*Exercise objective*. Set down, character for character, everything in the records below from the line holding "Totals | PTS: 84 -> 66" down to the line holding "Totals | AST%: 144.6 -> 94.1", and no other line.

*Given records*.
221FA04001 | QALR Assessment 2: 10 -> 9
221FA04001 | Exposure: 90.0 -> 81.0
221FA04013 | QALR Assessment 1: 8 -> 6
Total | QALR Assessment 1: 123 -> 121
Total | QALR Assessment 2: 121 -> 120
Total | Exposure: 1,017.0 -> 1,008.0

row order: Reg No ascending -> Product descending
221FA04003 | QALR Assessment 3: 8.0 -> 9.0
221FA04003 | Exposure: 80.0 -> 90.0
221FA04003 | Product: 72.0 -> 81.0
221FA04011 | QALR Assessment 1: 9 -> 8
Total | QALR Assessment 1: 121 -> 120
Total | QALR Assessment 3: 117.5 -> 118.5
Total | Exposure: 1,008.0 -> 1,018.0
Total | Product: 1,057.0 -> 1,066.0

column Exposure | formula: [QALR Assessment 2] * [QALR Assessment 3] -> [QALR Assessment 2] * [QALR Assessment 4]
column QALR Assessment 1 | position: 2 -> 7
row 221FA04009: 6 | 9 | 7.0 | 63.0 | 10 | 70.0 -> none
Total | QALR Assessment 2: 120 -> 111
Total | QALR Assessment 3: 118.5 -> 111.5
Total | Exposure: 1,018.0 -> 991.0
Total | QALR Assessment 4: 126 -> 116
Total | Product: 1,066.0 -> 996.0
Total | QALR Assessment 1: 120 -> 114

---

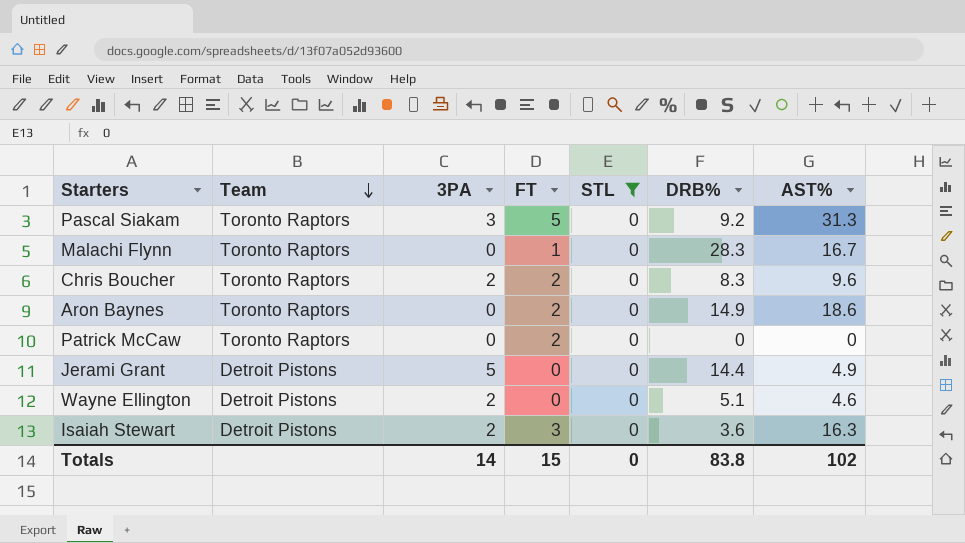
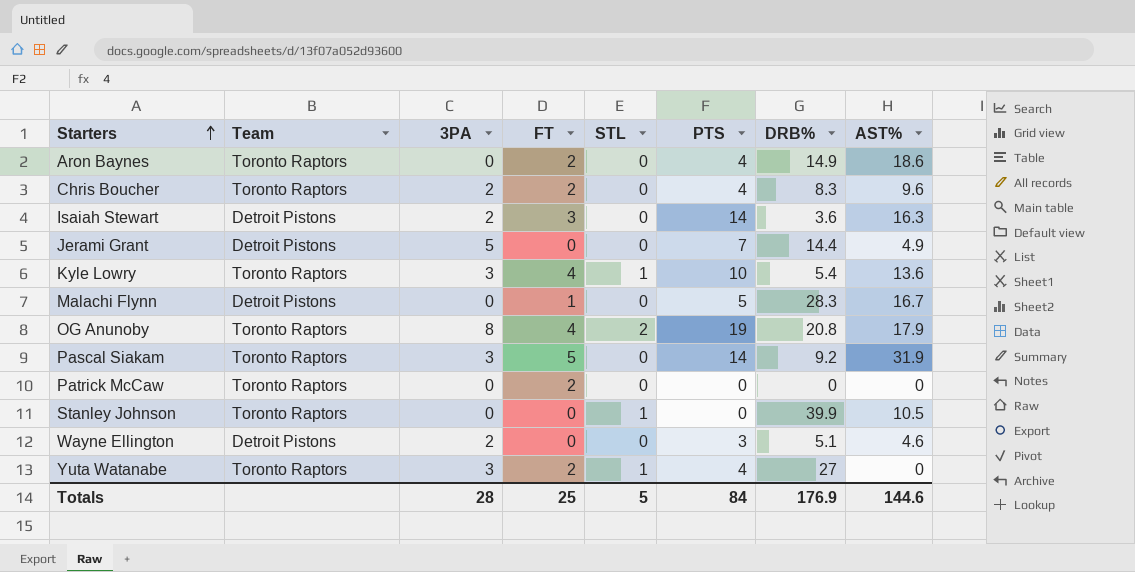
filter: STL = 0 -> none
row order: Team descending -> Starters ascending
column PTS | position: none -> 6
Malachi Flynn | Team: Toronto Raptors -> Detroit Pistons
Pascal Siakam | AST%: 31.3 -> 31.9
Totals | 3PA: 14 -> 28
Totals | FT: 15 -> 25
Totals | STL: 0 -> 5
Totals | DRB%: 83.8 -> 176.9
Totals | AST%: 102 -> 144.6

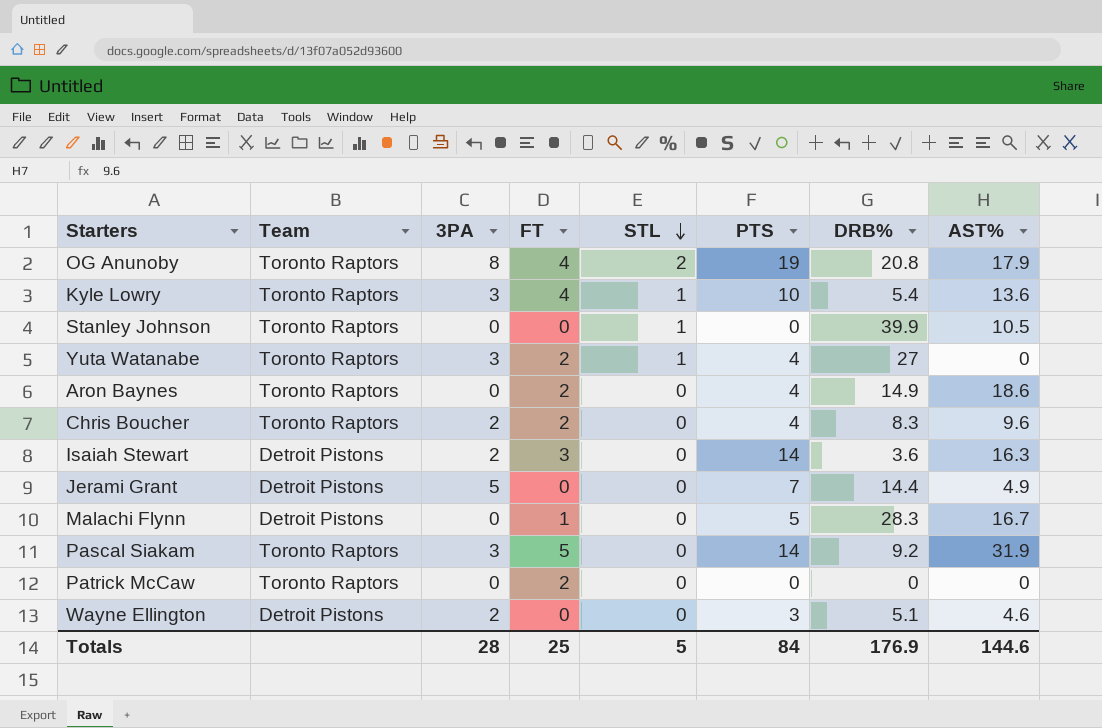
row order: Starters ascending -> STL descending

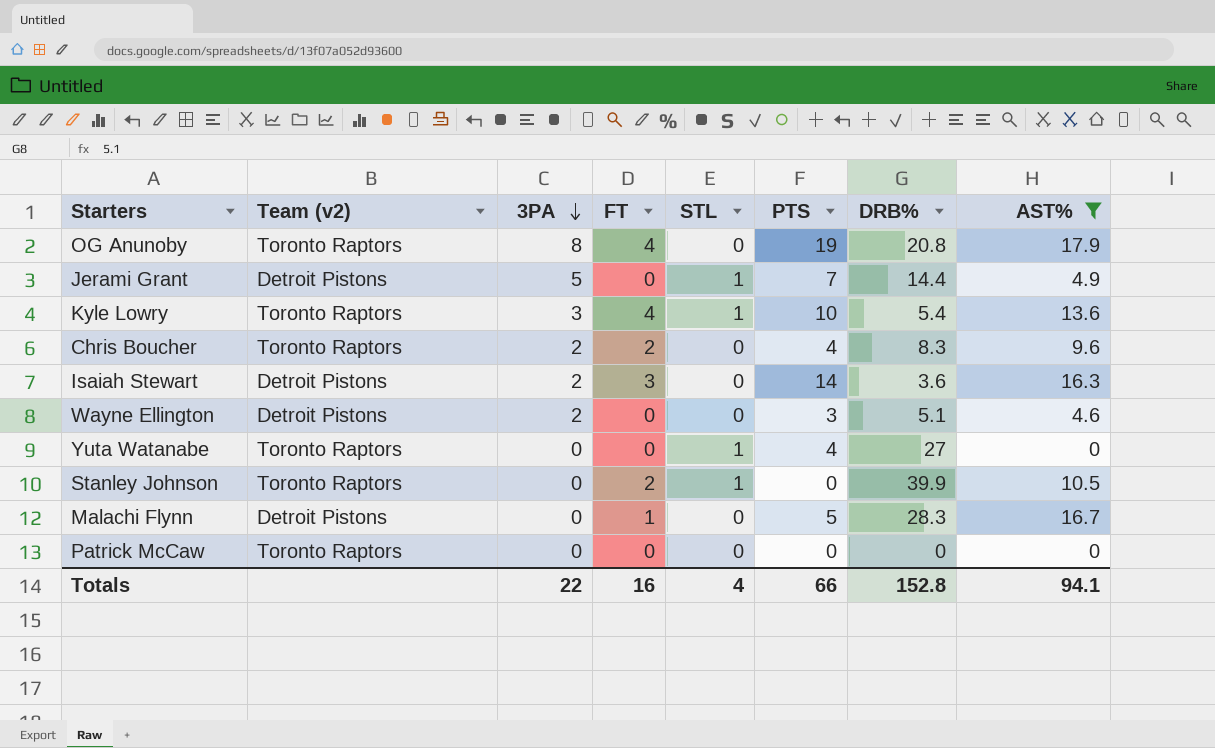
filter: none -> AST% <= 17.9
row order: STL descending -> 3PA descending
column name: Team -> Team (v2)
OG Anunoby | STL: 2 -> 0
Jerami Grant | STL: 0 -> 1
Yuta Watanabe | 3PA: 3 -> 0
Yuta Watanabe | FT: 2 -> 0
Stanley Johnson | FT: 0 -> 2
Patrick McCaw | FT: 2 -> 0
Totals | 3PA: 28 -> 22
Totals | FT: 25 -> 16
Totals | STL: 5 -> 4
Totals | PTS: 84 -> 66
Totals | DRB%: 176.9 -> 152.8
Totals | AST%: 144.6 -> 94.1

*Result*.
Totals | PTS: 84 -> 66
Totals | DRB%: 176.9 -> 152.8
Totals | AST%: 144.6 -> 94.1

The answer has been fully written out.